I remember the first computer we had in the Library (Mesa County Public). My boss and I were completely fascinated and spent every minute we could communicating with it. We all but brought it coffee and doughnuts to keep it happy. That is, until the day when I told it to "Format", and failed to add ":b." That last little item would have told it to erase the floppy disk. But since computers are very literal and do exactly what you tell them to do, it did what I told it to do and formatted the hard disk. I realized my mistake instantly, but had to sit for a full minute and watch the little red light and listen to the whirring sound as it stripped the hard disk of everything we had so laboriously loaded on to it. When it was over and I was able to stand, I sought out my boss and asked whether he thought there might be an opening for me in the County Road Department doing manual labor. Fortunately for my ego and my career, he was a very nice man and had a sense of humor. But he never forgot it.
That computer is in a museum or the landfill today. Now the Mesa County Library System is completely computerized, as it must be to meet today's needs.
It is tied by computer systems to libraries all over the country through Marmot and ACLIN and the whole Information Highway.
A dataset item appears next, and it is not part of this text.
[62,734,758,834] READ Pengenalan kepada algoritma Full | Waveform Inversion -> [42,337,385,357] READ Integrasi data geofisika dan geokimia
Meanwhile my home computer, which is barely three years old and which I love dearly, is already approaching obsolescence. It cheerfully does everything I ask of it, so I had not quite realized how out of date it is until a friend and her husband recently decided to buy a new home computer. They have found that there are so many things to consider that they need a spreadsheet to process the choices. This, I might add, is the friend who was brought kicking and screaming into the computer age, and who until very recently said, "Don't tell me anything about them except which button to push."
The first thing they did was buy a book, which might be titled, All you never really wanted to know about home computers and never bothered to ask. It defines all those esoteric words that computer buffs toss around like peanuts. Now she has hit computer overdrive and regaled me with more facts and statistics than I ever wanted to know. Her whole mental system has been re-booted. So has mine, and I thought I was the expert.
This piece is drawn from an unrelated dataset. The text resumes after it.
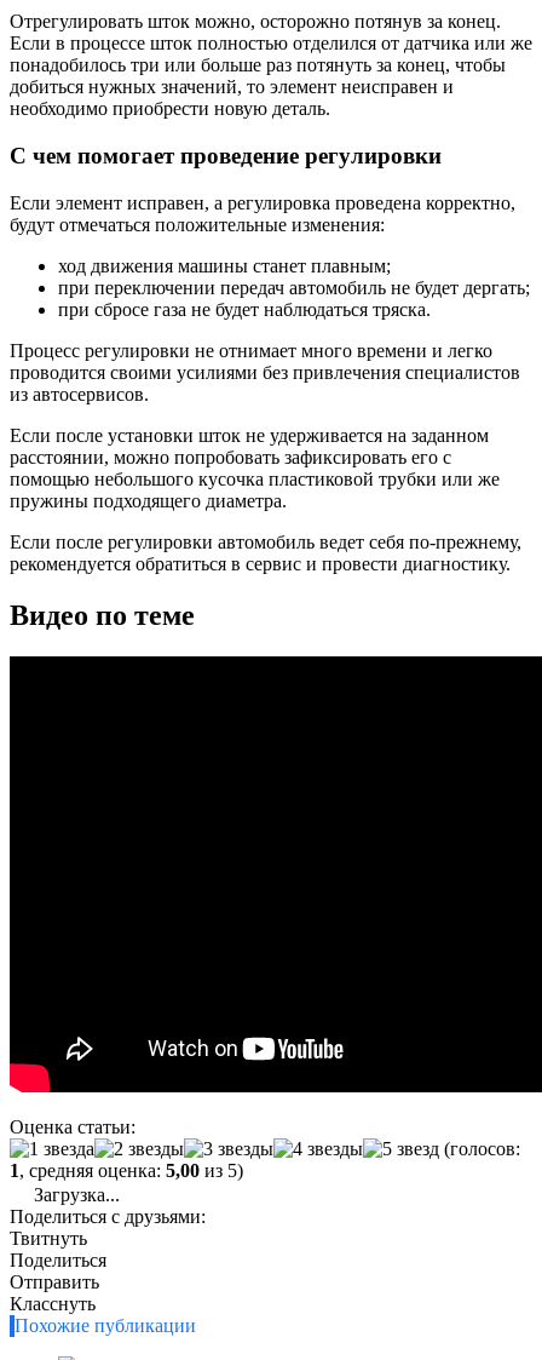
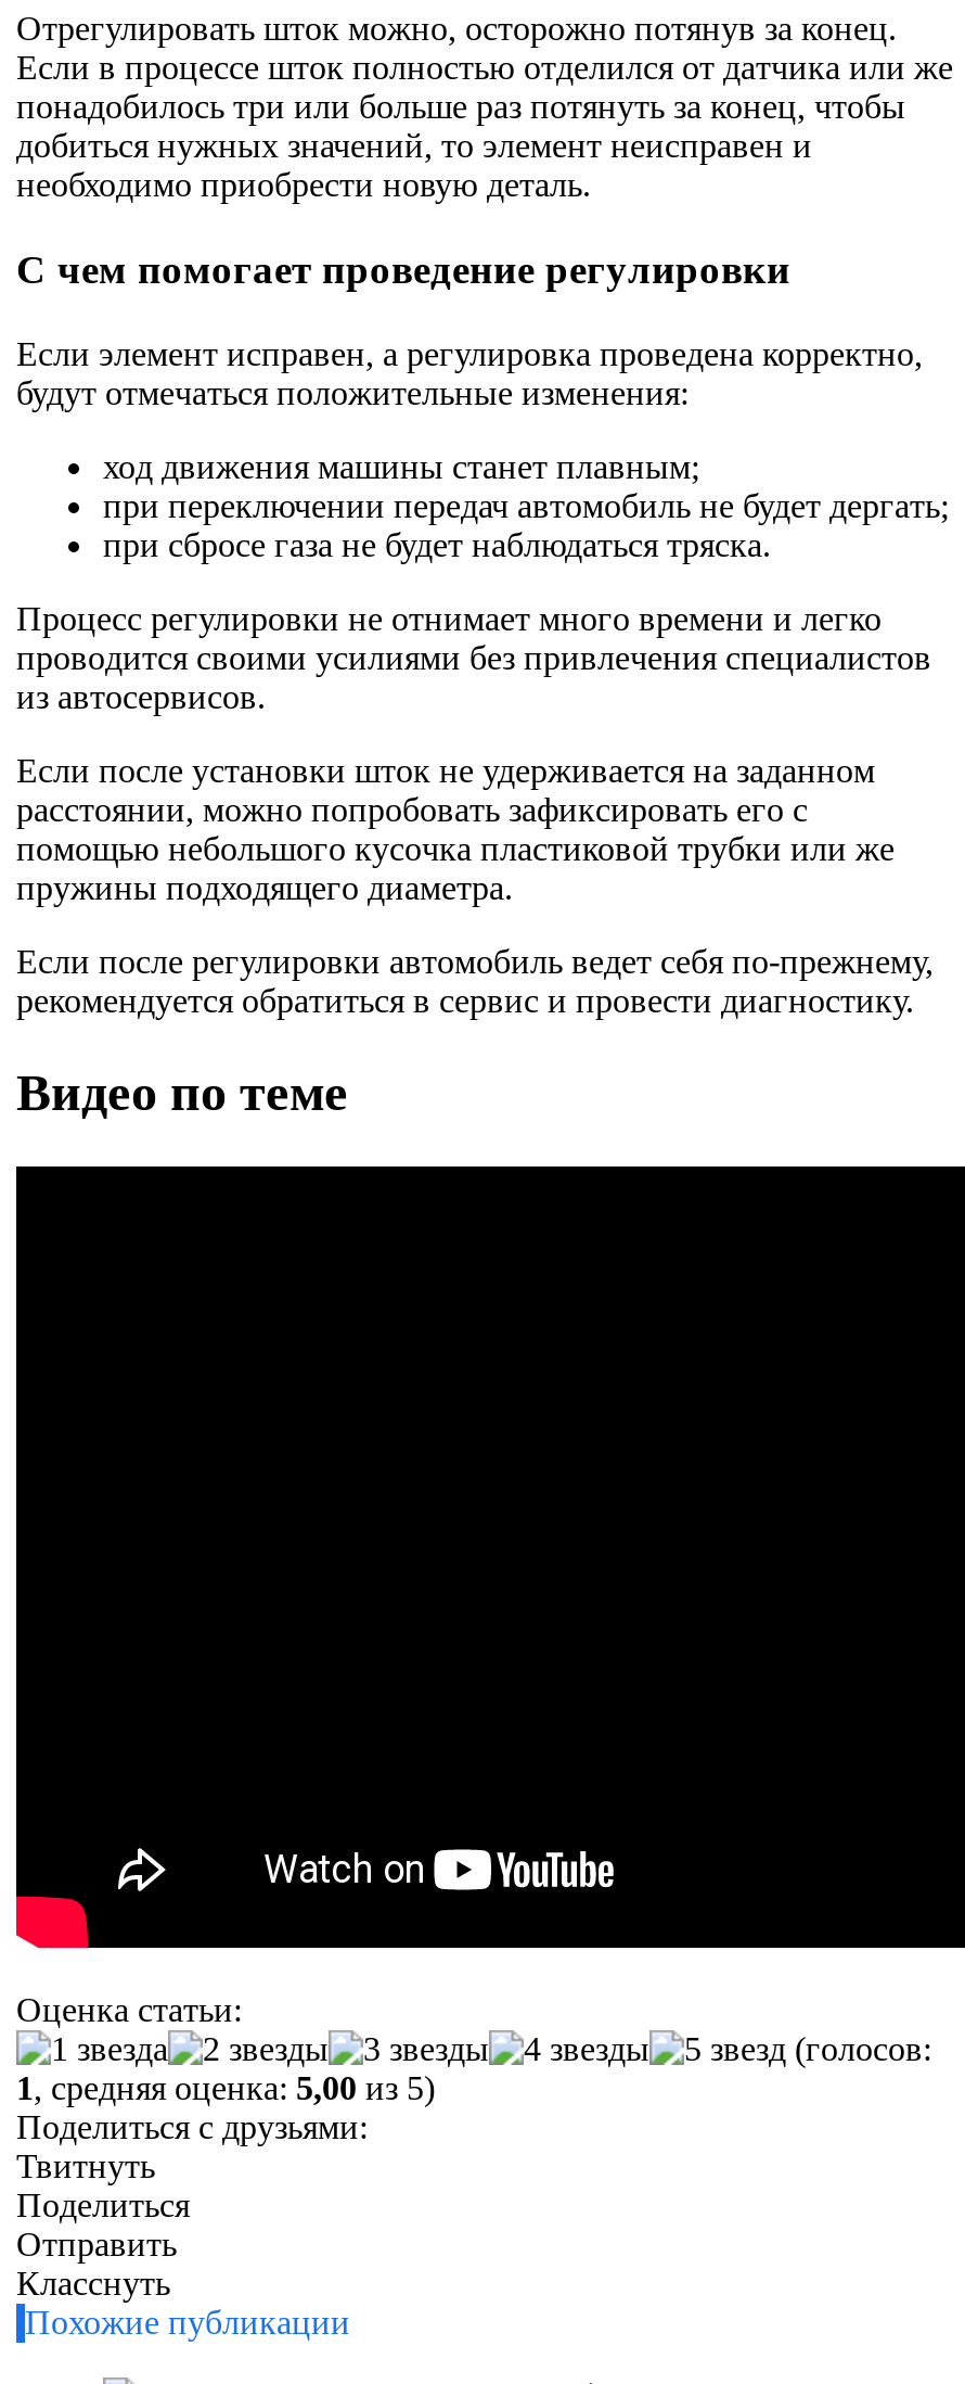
[29,1184,120,1204] Загрузка... -> none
She regaled me with all her new knowledge, including the fact that the speed of the new PC runs to 60 MHz. Mine chugs along at 15. Sometimes I have to wait two or three seconds for it to do something. She told me that you must have an absolute minimum of 8 MB of memory, although most home computers on the market have only 4 and mine started with 2. In my defense, I now have 6. My grandson the gamesplayer (sic) has nearly 100. My hard drive has 40 MB. Most of the new ones have over 200. My friend gave me a long discussion of motherboards and she says she ended up dreaming she had twins. Do you really want to know all this stuff?
We won't even mention all the bells and whistles to be found in the new models. Just call me a Mouse Potato, defined by Details (a magazine) as the digital age's version of the couch potato; a person who is habitually on line or otherwise occupied at the computer.